Work to complete :: How many lines in the entries below contain the word "float"? Answer with the number and nothing else.

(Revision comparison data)
╭──
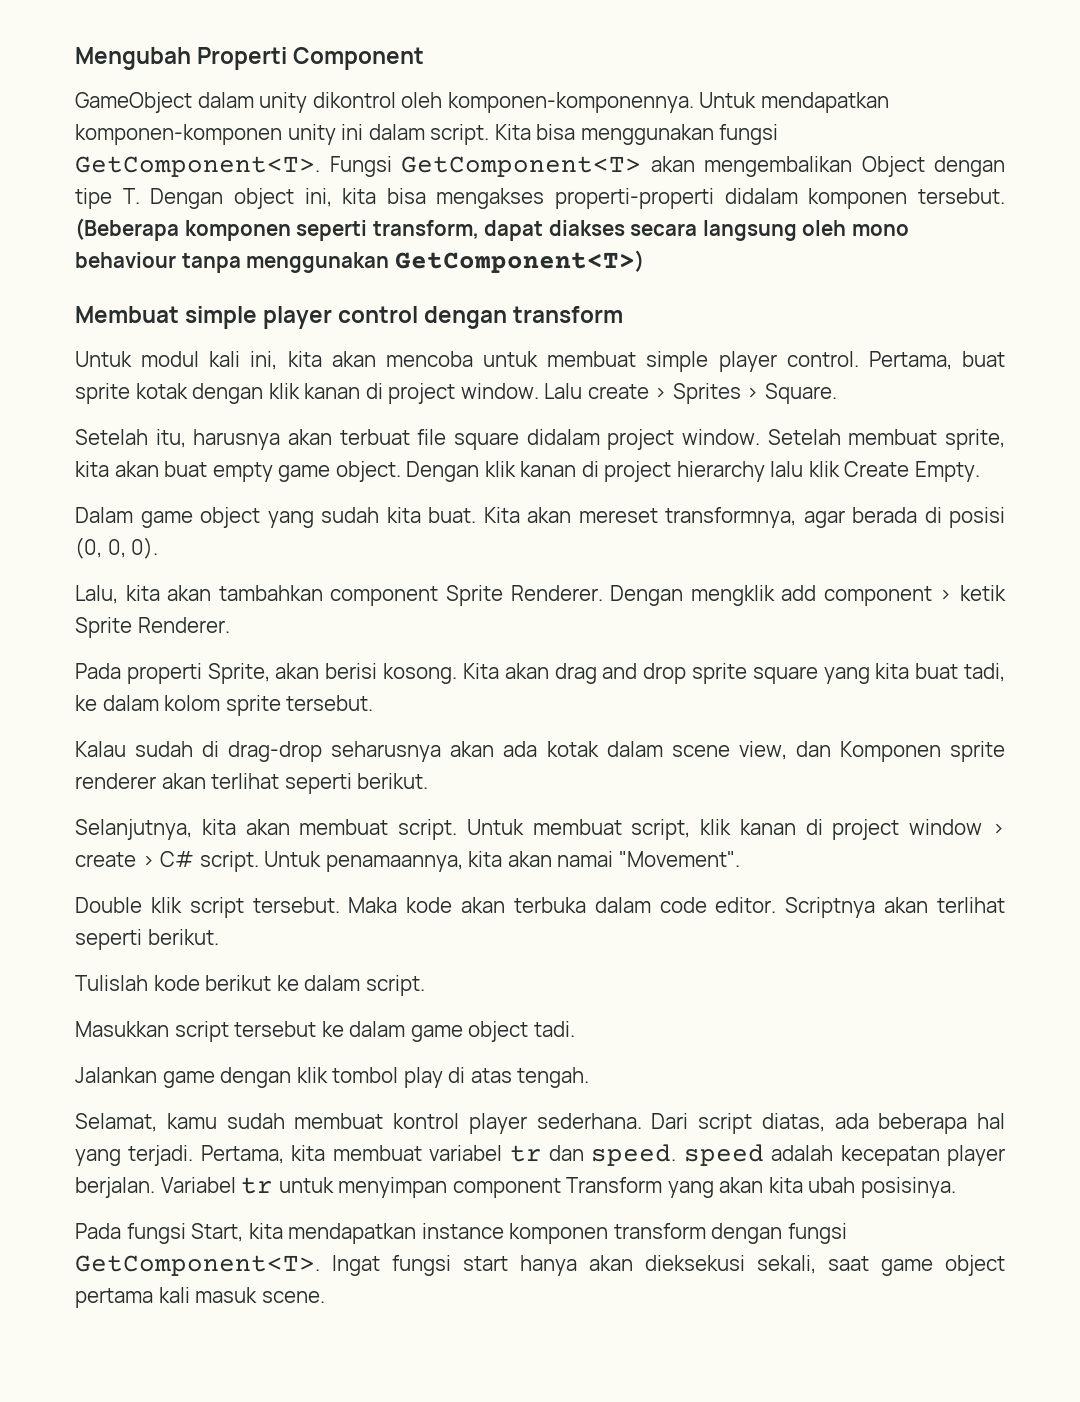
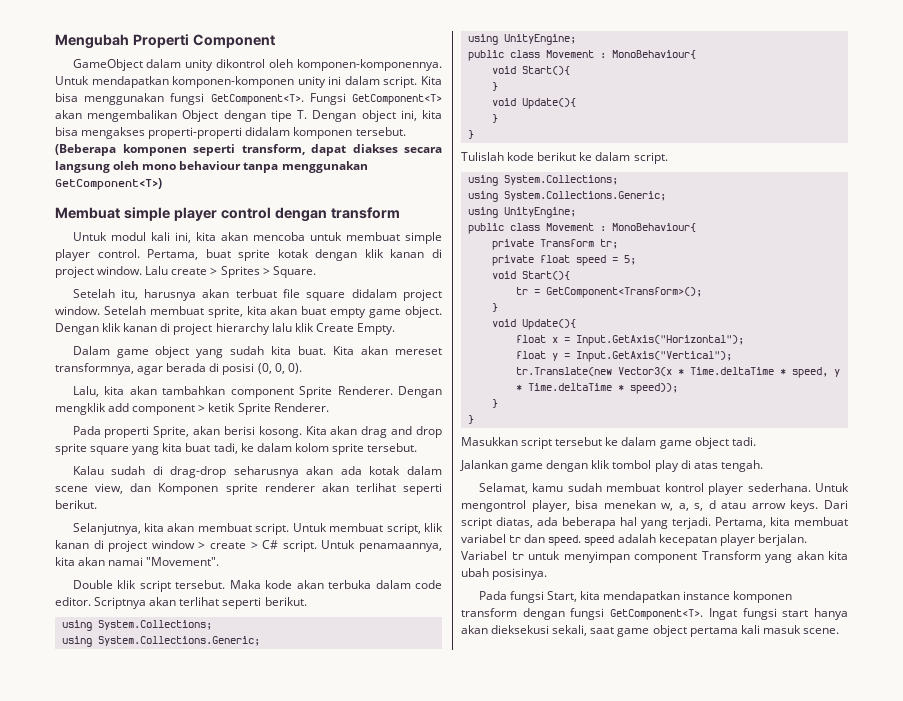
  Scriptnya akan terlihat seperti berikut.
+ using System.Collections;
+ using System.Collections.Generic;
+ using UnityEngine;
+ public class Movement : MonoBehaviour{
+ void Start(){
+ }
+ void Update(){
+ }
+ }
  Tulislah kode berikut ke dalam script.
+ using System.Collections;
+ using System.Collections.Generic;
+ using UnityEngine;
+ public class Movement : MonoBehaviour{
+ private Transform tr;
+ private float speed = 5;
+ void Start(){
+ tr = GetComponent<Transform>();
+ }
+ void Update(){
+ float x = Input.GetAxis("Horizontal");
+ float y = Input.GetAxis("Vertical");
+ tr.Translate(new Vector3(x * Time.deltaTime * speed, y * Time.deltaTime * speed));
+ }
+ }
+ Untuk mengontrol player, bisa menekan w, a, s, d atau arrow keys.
╰──
╭──
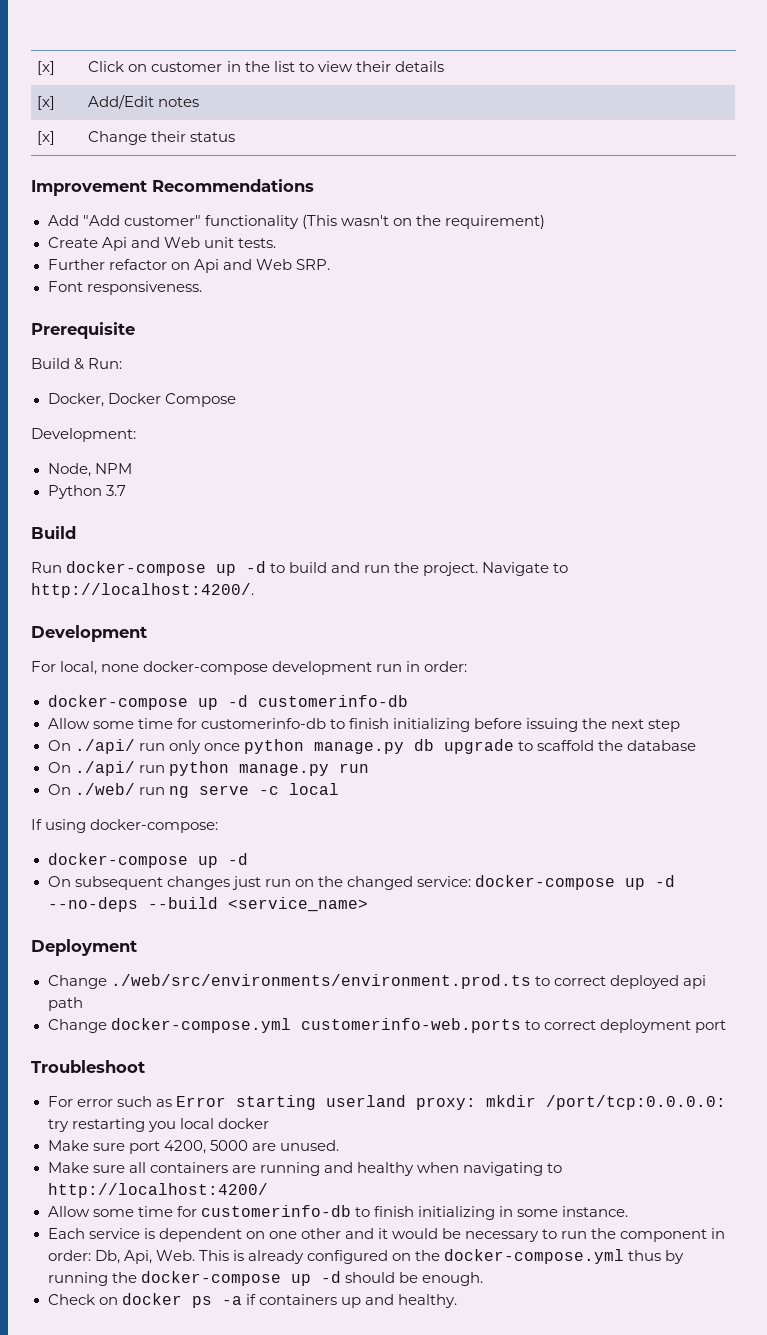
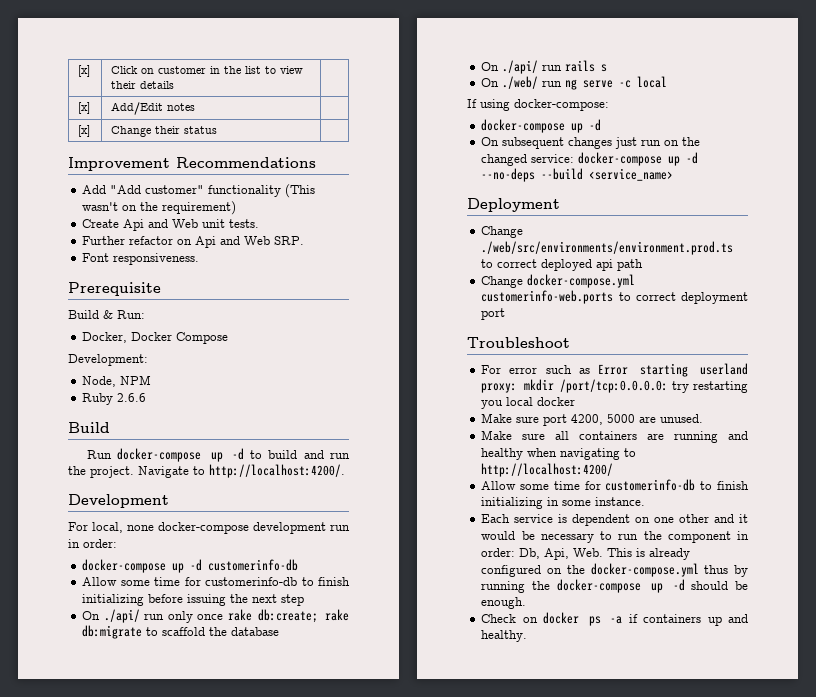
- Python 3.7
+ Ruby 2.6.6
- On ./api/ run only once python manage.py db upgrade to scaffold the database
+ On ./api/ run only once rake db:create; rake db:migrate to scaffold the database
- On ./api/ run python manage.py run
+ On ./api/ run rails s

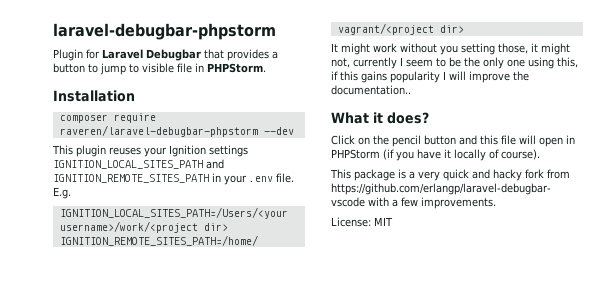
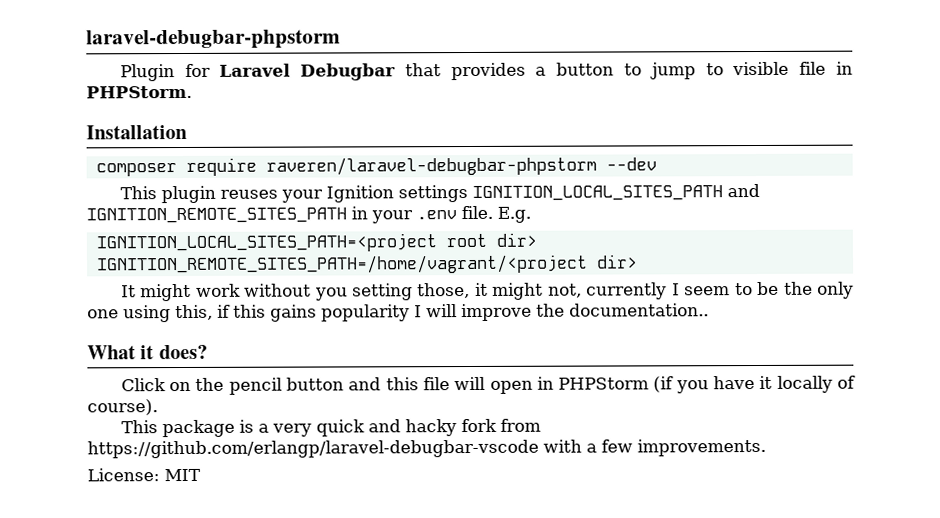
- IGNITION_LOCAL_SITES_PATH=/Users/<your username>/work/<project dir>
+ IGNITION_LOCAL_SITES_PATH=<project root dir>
╰──
Reply :: 3